Karena disini kan proses kelanjutan dari proses sebelumnya di DJP. Di DJP itu kan
prosesnya, pertama wajib pajak menyampaikan SPT. SPT itu masuk ke DJP
kemudian selain mengelola ya SPT yang lebih bayar, itu pake namanya kriteria
seleksi, risk analysis gitu ya. Baru kemudian itu diperiksa. Kalau yang lebih bayar
kan, itu memang otomatis harus diperiksa. Tapi kalau yang lain selain yang lebih
bayar itu, itu melalui kriteria seleksi. Jadi ada risk analysisnya, ini diperiksa. Nanti
diperiksa, itu prosesnya lama. Untuk tahun pajak 2020 misalnya, SPT-nya kan baru
masuk di 2021. Pemeriksaan itu kalau langsung saja diperiksa, itu selesai nanti 2022.
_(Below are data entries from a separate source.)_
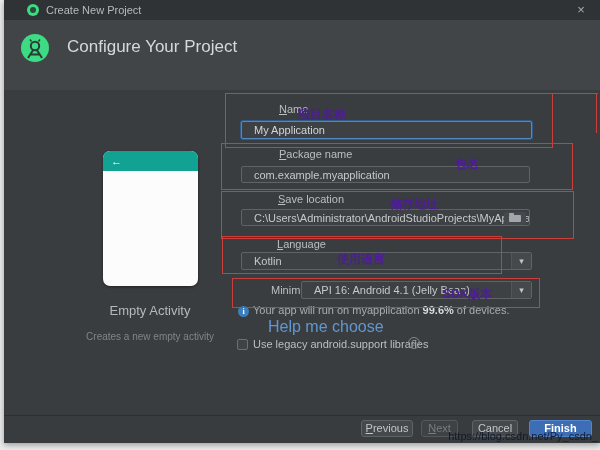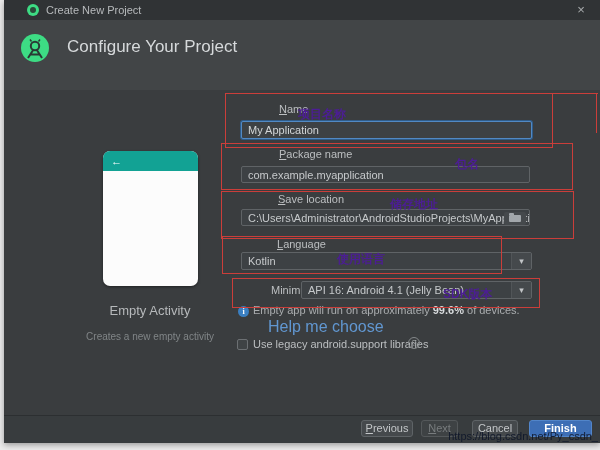--- a/index.html
+++ b/index.html
@@ -30,7 +30,7 @@
   
   .flabel { font-size:11px; color:#bcbfc1;margin-left:32px; }
   .mn { text-decoration:underline; }
-  .tbox { background:#3d4144; border:1px solid #5f6366; font-size:11px; color:#c6c9cb; line-height:16px; padding:0 6px; border-radius:2px; white-space:nowrap; overflow:hidden; }
+  .tbox { background:#3d4144; border:1px solid #5f6366; font-size:11px; color:#c6c9cb; line-height:16px; padding:0 12px; border-radius:2px; white-space:nowrap; overflow:hidden; }
   .focusbox { border:1px solid #5189c4; box-shadow:0 0 0 1px #2f5c8a; color:#d3d6d8; }
   .combo-arrow { position:absolute; right:0; top:0; width:20px; height:100%; background:#45494c; border-left:1px solid #515558; color:#c2c5c7; text-align:center; font-size:9px; line-height:16px; border-radius:0 2px 2px 0; }
   .folder-btn { position:absolute; right:3px; top:2px; width:22px; height:13px; background:#45494c; border-radius:2px; }

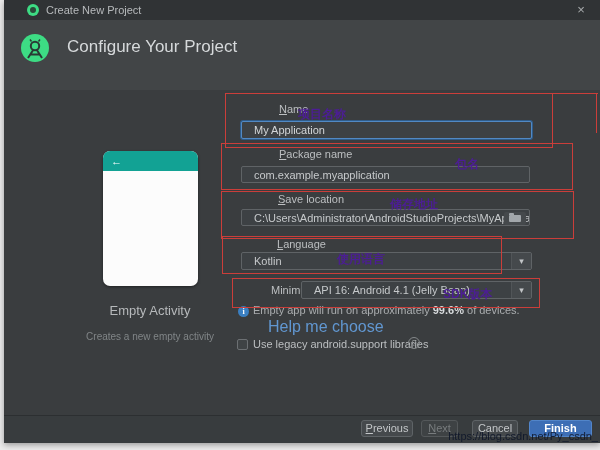--- a/index.html
+++ b/index.html
@@ -112,7 +112,7 @@
 </div>
 
 <div class="abs info-icon">i</div>
-<div class="abs info-text"><span>Empty app will run on approximately </span><b>99.6%</b><span> of devices.</span></div>
+<div class="abs info-text"><span>Your app will run on myapplication </span><b>99.6%</b><span> of devices.</span></div>
 <div class="abs link">Help me choose</div>
 
 <div class="abs cbx"></div>

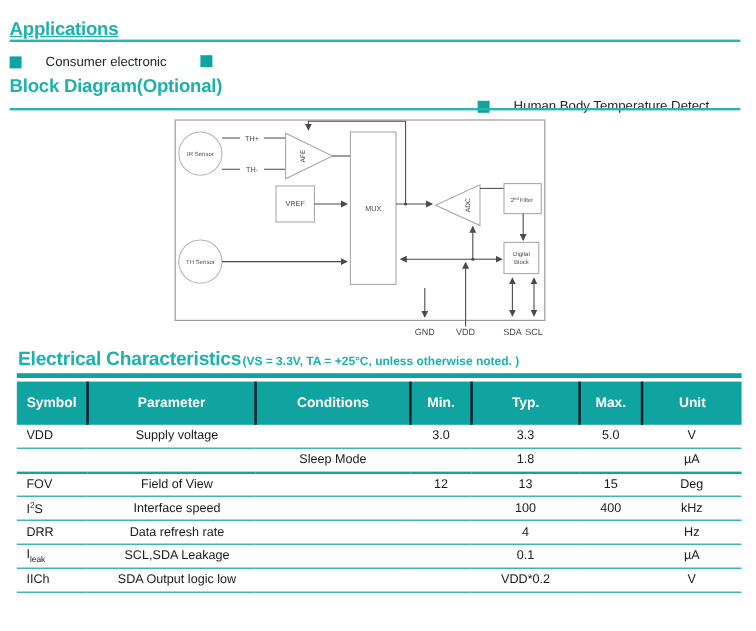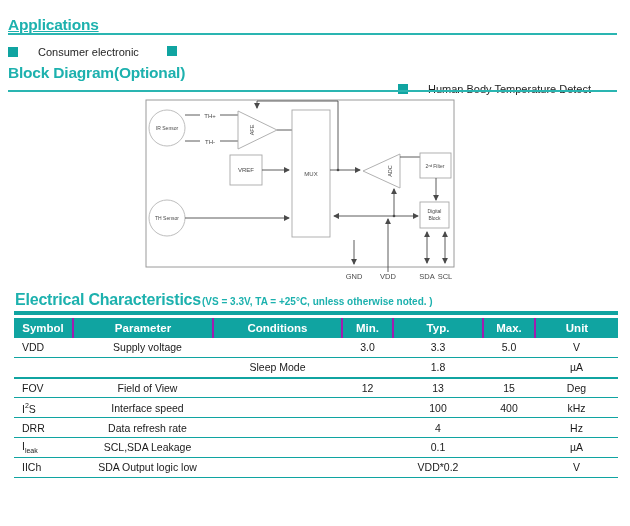--- a/index.html
+++ b/index.html
@@ -24,7 +24,7 @@
   table{border-collapse:collapse;width:604px;table-layout:fixed;}
   thead th{
     background:#10a4a1;color:#ffffff;font-weight:bold;font-size:11.5px;
-    height:20px;padding:0;text-align:center;
+    height:36px;padding:0;text-align:center;
   }
   thead th + th{border-left:2px solid #a21caf;}
   tbody td{

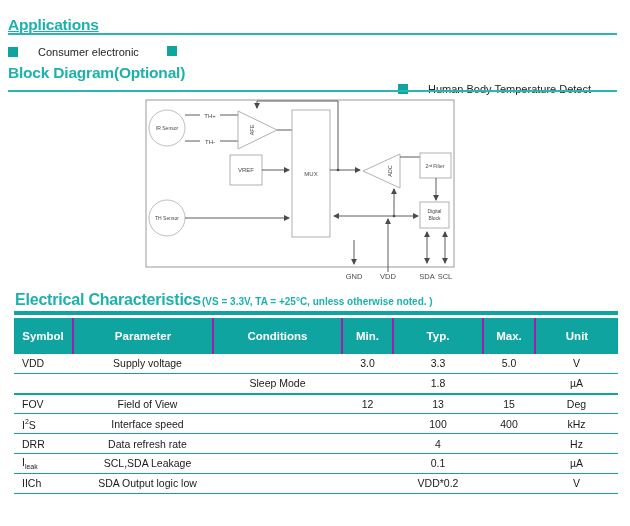--- a/index.html
+++ b/index.html
@@ -26,7 +26,7 @@
     background:#10a4a1;color:#ffffff;font-weight:bold;font-size:11.5px;
     height:36px;padding:0;text-align:center;
   }
-  thead th + th{border-left:2px solid #a21caf;}
+  thead th + th{border-left:2px solid #0f172a;}
   tbody td{
     height:18.8px;border-bottom:1.4px solid #10a4a1;color:#1a1a1a;
     font-size:10.5px;text-align:center;padding:0;white-space:nowrap;overflow:hidden;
Karena pemeriksaan itu, kan satu tahun, secara umum ya, kalau PMKnya kan 8 bulan,
tapi undang-undangnya bilang kan untuk lebih bayar itu 1 tahun. Kalau yang nggak
lebih bayar bisa lebih dari 1 tahun. Nah ini 1 tahun. Itu baru pemeriksaan ya nah
pemeriksaan misalnya wajib pajak ini nggak setuju nih dengan pemeriksaan. Hasil
pemeriksaan ini diajukanlah keberatan. Keberatan itu masih di DJP itu prosesnya satu
tahunan ini. Nah udah berapa itu kan? Udah 2 tahun lebih ya kan dengan pemasukan
SPT tadi. Nah dari keberatan nanti terbit surat keputusan keberatan. Nah kalo wajib
pajak itu ga setuju, baru masuk kesini. Artinya di sini itu paling cepat, itu kasus yang
masuk yang dua tiga tahun yang lalu. Nah seperti itu. Nah ini baru terbit 2022 ya kan?
Jadi belum ada gitu kan.

P: Kalau gitu dari misalnya PMK yang sudah terbit ini, kira-kira dari yang bapak baca
ada potensi kegagalan atau potensi sengketa apa antara wajib wajak dengan DJP?
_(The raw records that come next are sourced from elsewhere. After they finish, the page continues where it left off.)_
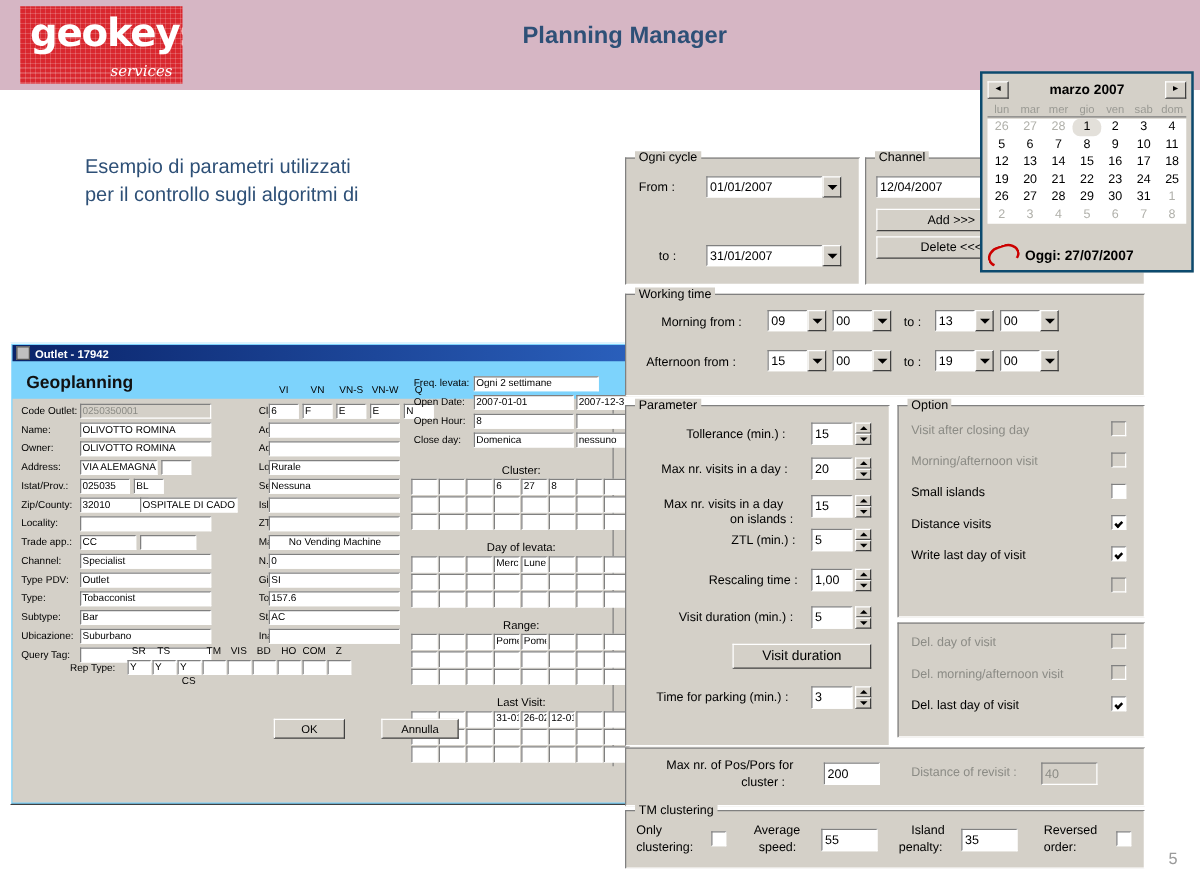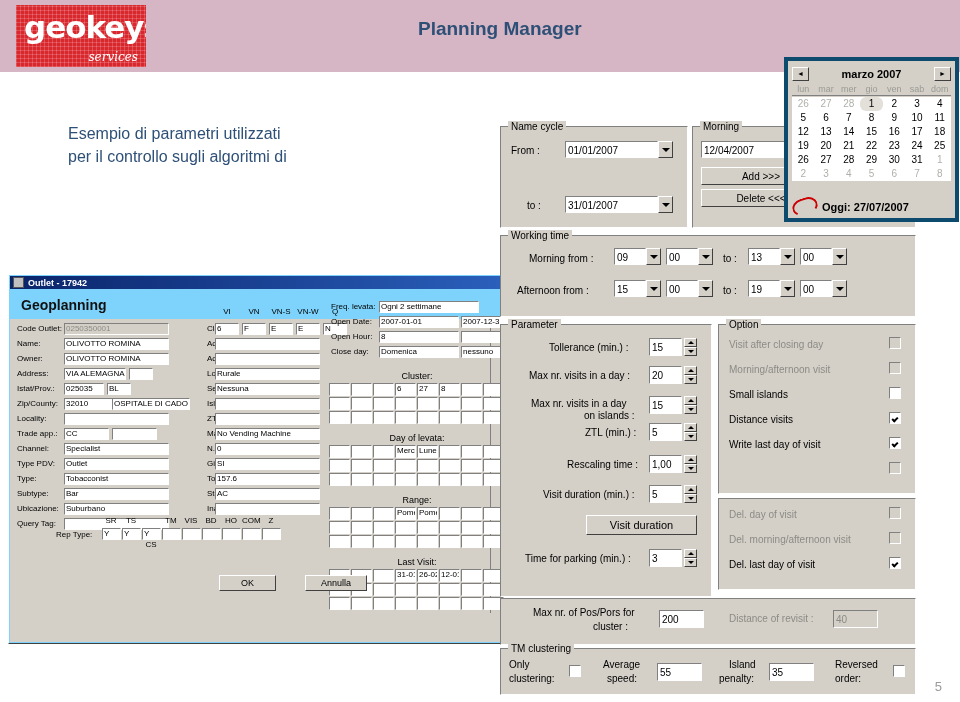--- a/index.html
+++ b/index.html
@@ -68,7 +68,7 @@
   .secthdr{position:absolute;font-size:9px;color:#000;text-align:center;}
 
   
-  #calendar{left:784px;top:57px;width:167px;height:157px;border:4px solid #0c4a6e;background:#d4d0c8;z-index:40;}
+  #calendar{left:784px;top:57px;width:167px;height:157px;border:2px solid #0c4a6e;background:#d4d0c8;z-index:40;}
   #cal-head{position:absolute;left:4px;top:4px;right:4px;height:17px;display:flex;align-items:center;justify-content:space-between;}
   #cal-head .nav{width:17px;height:14px;background:#d4d0c8;border:1px solid;border-color:#fff #404040 #404040 #fff;
       display:flex;align-items:center;justify-content:center;font-size:7px;box-sizing:border-box;}

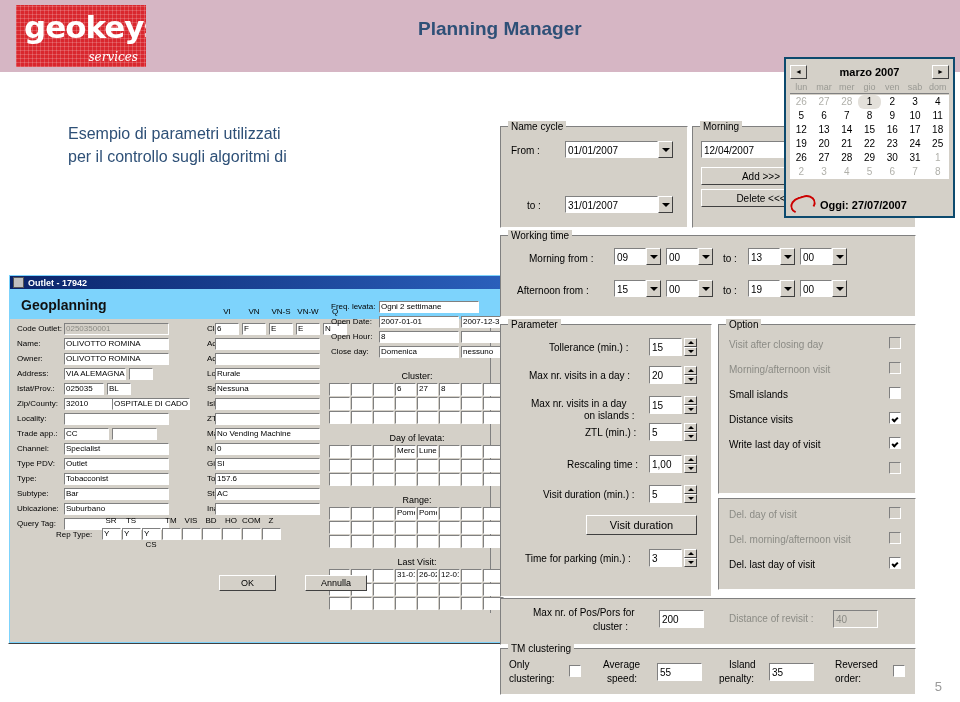--- a/index.html
+++ b/index.html
@@ -315,7 +315,7 @@
 </div>
 
 <div class="win group" style="left:500px;top:126px;width:186px;height:100px;">
-  <span class="glab">Name cycle</span>
+  <span class="glab">Ogni cycle</span>
   <span class="lbl" style="left:10px;top:18px;">From :</span>
   <div class="tf" style="left:64px;top:14px;width:93px;height:17px;line-height:15px;">01/01/2007</div>
   <div class="ddbtn" style="left:157px;top:14px;height:17px;"></div>

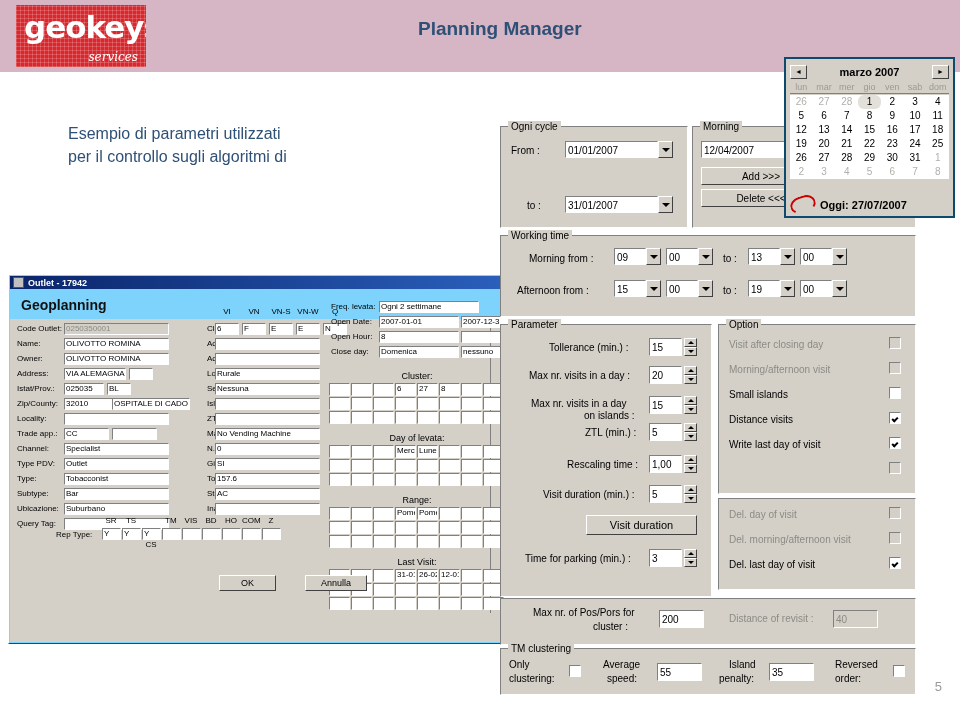--- a/index.html
+++ b/index.html
@@ -325,7 +325,7 @@
 </div>
 
 <div class="win group" style="left:692px;top:126px;width:222px;height:100px;">
-  <span class="glab">Morning</span>
+  <span class="glab">Channel</span>
   <div class="tf" style="left:8px;top:14px;width:105px;height:17px;line-height:15px;">12/04/2007</div>
   <div class="btn" style="left:8px;top:40px;width:120px;height:18px;">Add    &gt;&gt;&gt;</div>
   <div class="btn" style="left:8px;top:62px;width:120px;height:18px;">Delete &lt;&lt;&lt;</div>

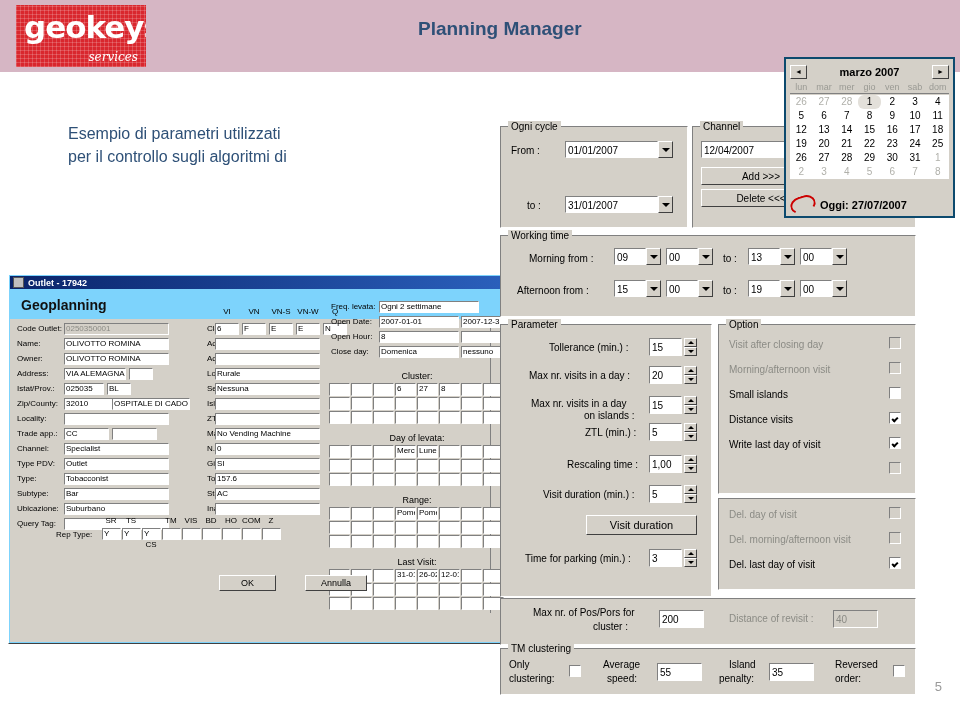--- a/index.html
+++ b/index.html
@@ -168,7 +168,7 @@
       <span class="lbl" style="left:198px;top:139px;font-size:8px;">ZTL:</span>
       <div class="fcell" style="left:206px;top:138px;width:105px;"></div>
       <span class="lbl" style="left:198px;top:154px;font-size:8px;">Machine:</span>
-      <div class="fcell" style="left:206px;top:153px;width:105px;">No Vending Machine</div>
+      <div class="fcell" style="left:206px;top:153px;width:105px;text-align:center;">No Vending Machine</div>
       <span class="lbl" style="left:198px;top:169px;font-size:8px;">N. Pat.:</span>
       <div class="fcell" style="left:206px;top:168px;width:105px;">0</div>
       <span class="lbl" style="left:198px;top:184px;font-size:8px;">Giochi:</span>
N: Sebenernya sih, kalau potensi mah selalu ada karena pada prinsipnya ini sudah diakui
lah secara umum wajib pajak kan enggan untuk bayar pajak. Jadi akan selalu ada cara
buat mereka untuk bilang, wah ini harusnya nggak seperti ini gitu kan. Itu akan selalu
ada chance. Yang saya lihat disini, ini kan ada pergeseran nih pergeseran subjeknya.
Jadi yang punya bitcoin itu atau punya cryptocurrency kan si A sama si B misalnya.
Kemudian dia bertransaksi melalui Tokocrypto. Sekarang yang punya kewajiban
jadinya kan Tokocrypto ini, betul kan? Dengan penyederhanaan ini. Secara
administrasi itu sederhana. Tetapi secara hukum, yang bertransaksi kan si A dan si B.